Chemical Entity Recognition and Resolution to ChEBI

Departamento de Informática, Faculdade de Ciências, Universidade de Lisboa, 1749-016 Lisboa, Portugal

Received 17 October 2011; Accepted 23 November 2011

Academic Editors: K. F. Aoki-Kinoshita and M. Safran

Copyright © 2012 Tiago Grego et al. This is an open access article distributed under the Creative Commons Attribution License, which permits unrestricted use, distribution, and reproduction in any medium, provided the original work is properly cited.

Abstract

Chemical entities are ubiquitous through the biomedical literature and the development of text-mining systems that can efficiently identify those entities are required.
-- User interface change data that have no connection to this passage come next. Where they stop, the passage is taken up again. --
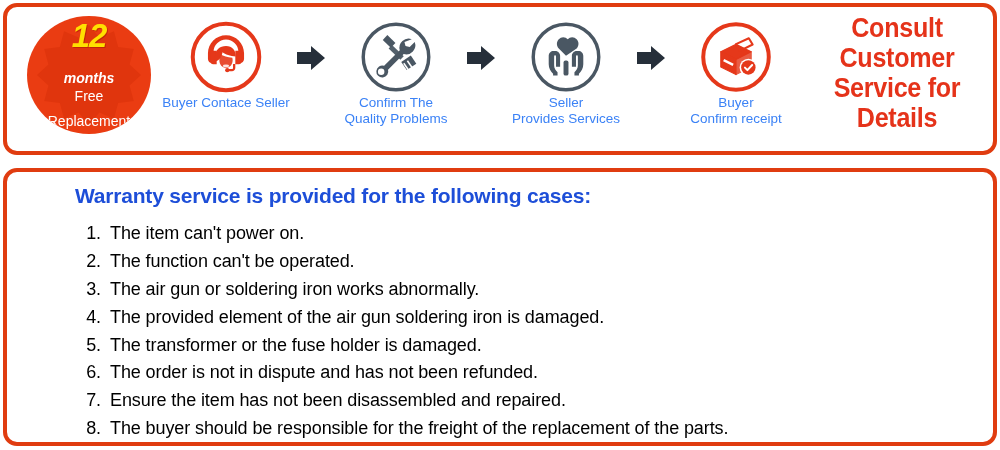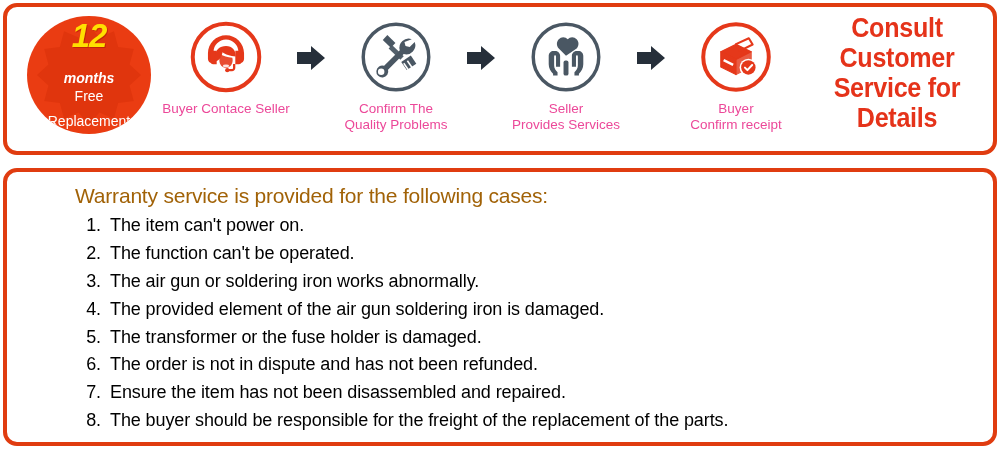--- a/index.html
+++ b/index.html
@@ -122,23 +122,22 @@
     display: flex;
     flex-direction: column;
     align-items: center;
     padding-top: 12px;
   }
   .step .circle {
     width: 76px;
     height: 76px;
   }
   .step .step-label {
-    margin-top: 6px;
     text-align: center;
-    color: #ec4899;
+    color: #3b82f6;
     font-size: 13.5px;
     line-height: 1.18;
     white-space: pre-line;
   }
   .arrow {
     flex: 0 0 auto;
     width: 40px;
     display: flex;
     align-items: flex-start;
     justify-content: center;
@@ -167,24 +166,24 @@
 
   
   .warranty-inner {
     position: absolute;
     left: 68px;
     top: 12px;
     right: 10px;
   }
   .warranty-title {
     font-size: 21px;
-    font-weight: normal;
-    color: #a16207;
+    font-weight: bold;
+    color: #1d4ed8;
     letter-spacing: -.2px;
-    margin-bottom: 4px;
+    margin-bottom: 12px;
   }
   .w-list {
     list-style: none;
     margin: 0;
     padding: 0;
   }
   .w-item {
     display: flex;
     align-items: baseline;
     font-size: 18px;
Due to the lack of available corpora and data resources, the community has focused its efforts in the development of gene and protein named entity recognition systems, but with the release of ChEBI and the availability of an annotated corpus, this task can be addressed. We developed a machine-learning-based method for chemical entity recognition and a lexical-similarity-based method for chemical entity resolution and compared them with Whatizit, a popular-dictionary-based method. Our methods outperformed the dictionary-based method in all tasks, yielding an improvement in F-measure of 20% for the entity recognition task, 2–5% for the entity-resolution task, and 15% for combined entity recognition and resolution tasks.